Berberine, also known as a P-glycoprotein inhibitor, is an isoquinoline alkaloid that shows low toxicity and anticancer activities. P-glycoprotein is an energy dependent drug efflux transporter that can reduce drug accumulation within cells by pumping out therapeutic agents. Berberine shows antiproliferative effect in colorectal carcinoma and induced apoptosis. The phosphatidylinositol 3-kinase (PI3K)/AKT/mTOR pathway, is critical in tumor growth and metastasis. The therapeutic potential of PI3K/AKT/mTOR inhibitors and their combinations have led to their active investigation in preclinical and clinical studies for colorectal carcinoma treatment. Dactolisib, also known as NVP-BEZ235, is a dual PI3K and mTOR kinase inhibitor. The current study investigates the synergistic anti-cancer effect of Berberine and Dactolisib on colorectal carcinoma HCT-116 cell line.
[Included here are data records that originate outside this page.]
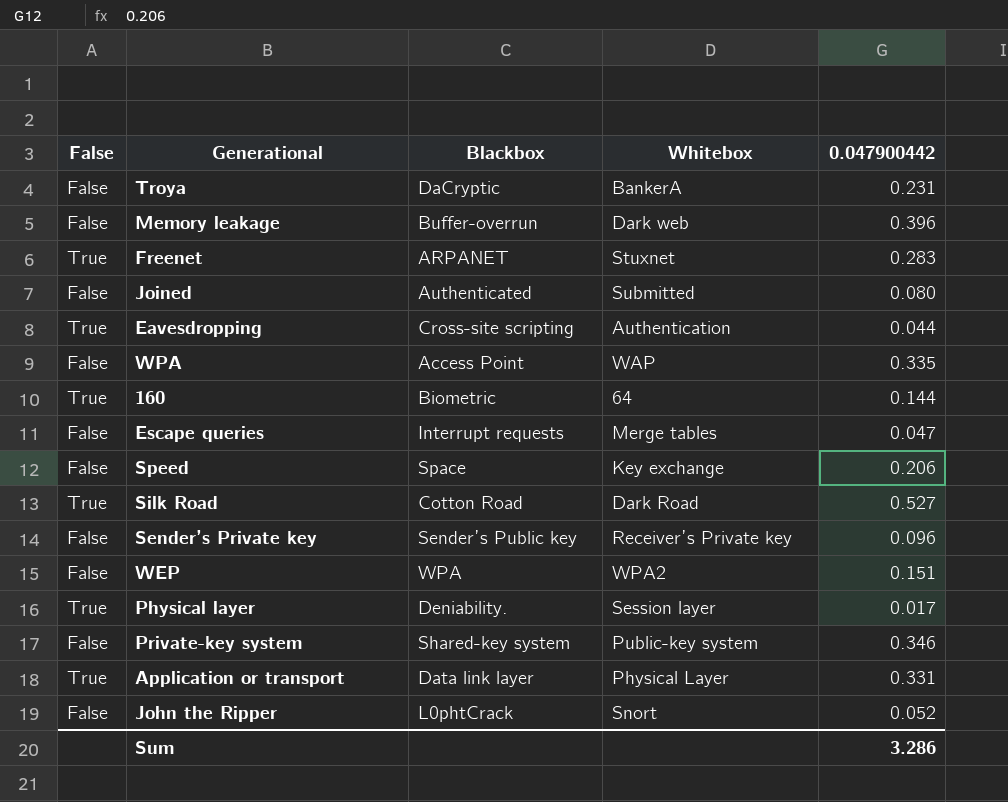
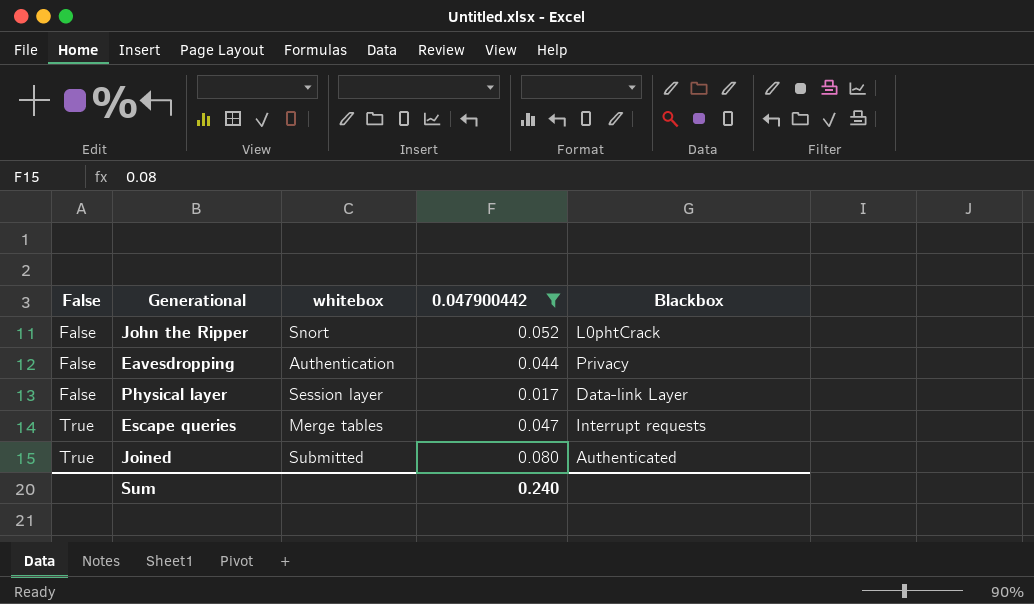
filter: none -> 0.047900442 <= 0.080
row order: none -> False ascending
column name: Whitebox -> whitebox
column Blackbox | position: 3 -> 5
Eavesdropping | False: True -> False
Eavesdropping | Blackbox: Cross-site scripting -> Privacy
Physical layer | False: True -> False
Physical layer | Blackbox: Deniability. -> Data-link Layer
Escape queries | False: False -> True
Joined | False: False -> True
Sum | 0.047900442: 3.286 -> 0.240

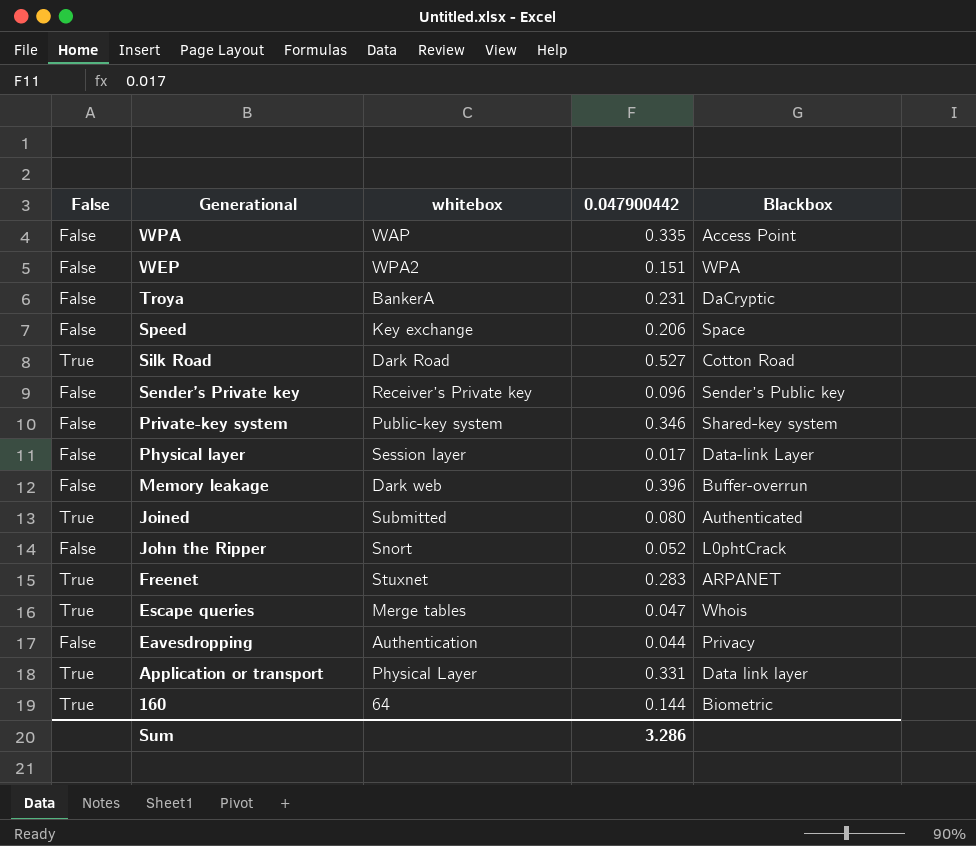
filter: 0.047900442 <= 0.080 -> none
row order: False ascending -> Generational descending
Escape queries | Blackbox: Interrupt requests -> Whois
Sum | 0.047900442: 0.240 -> 3.286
Cell viability assay was conducted by resazurine dye and colony forming assay was conducted to determine the cell growth inhibition in HCT-116 cell line when treated with Berberine and Dactolisib. Migration ability of combination treatment of Berberine and Dactolisib was determine by in vitro scratch assay. Cell cycle assay was conducted by staining with propidium iodide to detect the cell distribition of HCT-116 cells. Inracellular uptake of Berberine was detected by fluorescence microscopy. Kinetic analysis and competition assay of both druges were monitored by Ligand tracer to detect the real-time interaction measurements on live cells.

Cytotoxicity of Berberine and Dactolisib was observed in a dose and time dependent manner in colorectal carcinoma HCT-116 cell line. Low doses of Dactolisib (0.25µM and 0.5 µM) showed nearly 50% cell viability when combined with 10 µM Berberine at 48 hours. Co-treatment of Berberine and Dactolisib showed a significant reduction in colony formation and migration ability in HCT-116 cell line. Treatment with Berberine and Dactolisib led to an increase in SubG0 phase of HCT-116 cells, suggesting possible induction in apoptosis. Intracellular uptake of Berberine was higher in combination groups compared to Berberine alone group. Co-treatment of Berberine and Dactolisib reflects the stabilizing effect of Dactolisib on Berberine binding kinetics in HCT-116 cells and ensure prolonged intracellular retention and activity of Berberine. As Berberine a P-glycoprotein inhibitor, this synergistic approach could be a potential combination to overcome drug resistance. Resistant HCT-116 cell line will be used to futher analyze this combination therapy.

These findings suggest a synergistic anti-cancer effect of Berberine and Dactolisib combination on HCT-116 cell line, demonstrating a potential therapy for colorectal carcinoma to overcome drug resistance.